EXERCISE BRIEF
Look through the entries below and report how many lines hold the string "filtro". Only the number is wanted.

DATA PROVIDED: Begin

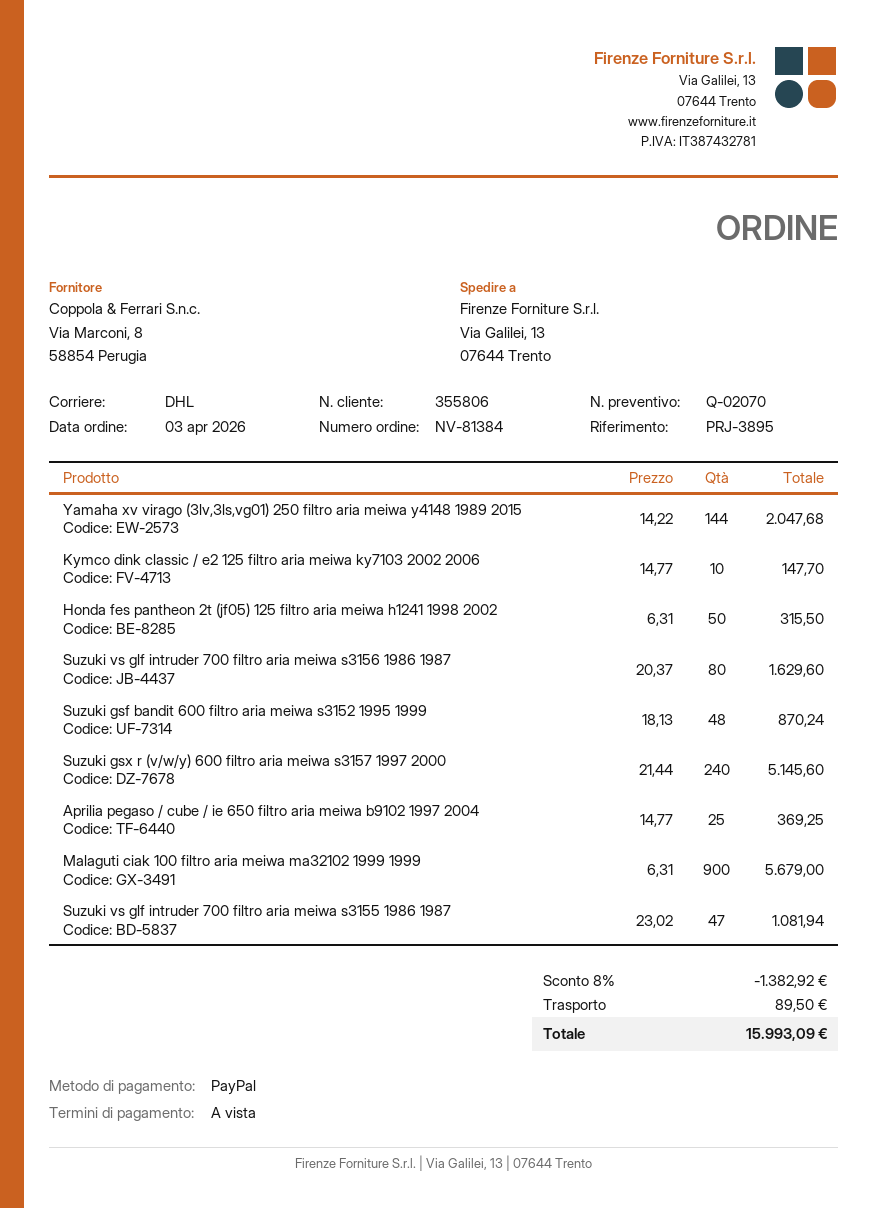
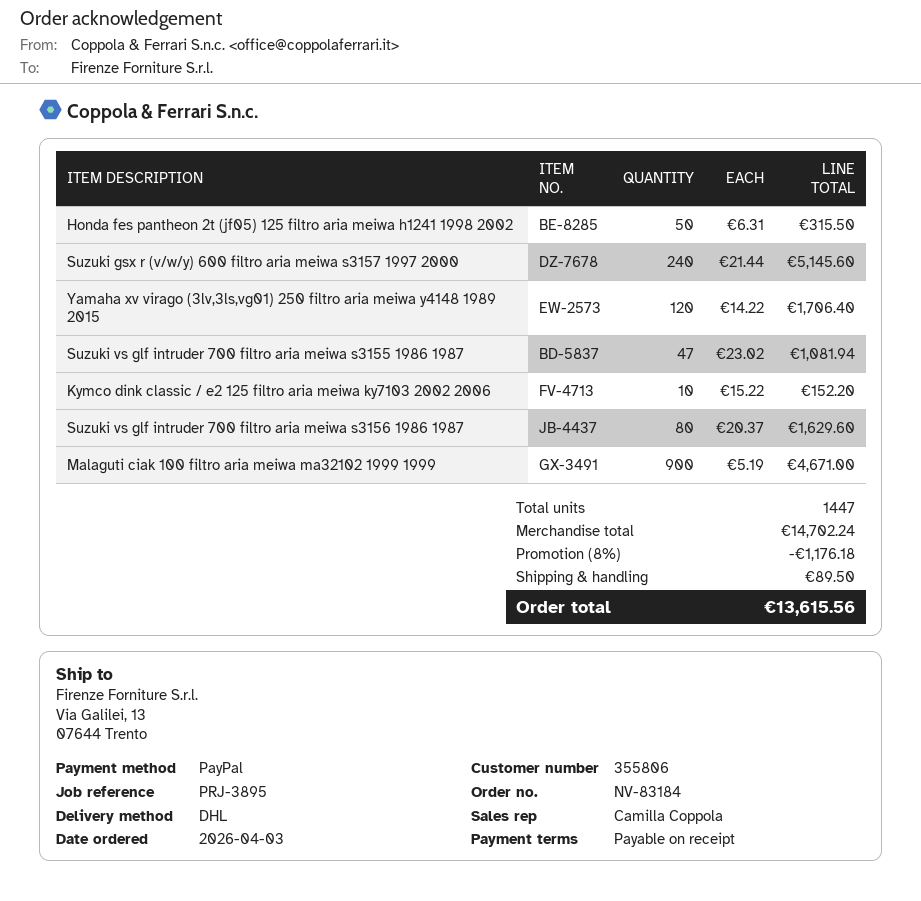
order number: NV-81384 -> NV-83184
Yamaha xv virago (3lv,3ls,vg01) 250 filtro aria meiwa y4148 1989 2015: 144 x 14.22 = 2047.68 -> 120 x 14.22 = 1706.40
Kymco dink classic / e2 125 filtro aria meiwa ky7103 2002 2006: 10 x 14.77 = 147.70 -> 10 x 15.22 = 152.20
Suzuki gsf bandit 600 filtro aria meiwa s3152 1995 1999: 48 x 18.13 = 870.24 -> none
Aprilia pegaso / cube / ie 650 filtro aria meiwa b9102 1997 2004: 25 x 14.77 = 369.25 -> none
Malaguti ciak 100 filtro aria meiwa ma32102 1999 1999: 900 x 6.31 = 5679.00 -> 900 x 5.19 = 4671.00
discount: 8% = 1382.92 -> 8% = 1176.18
total: 15993.09 -> 13615.56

DATA PROVIDED: End

EXERCISE RESULT
5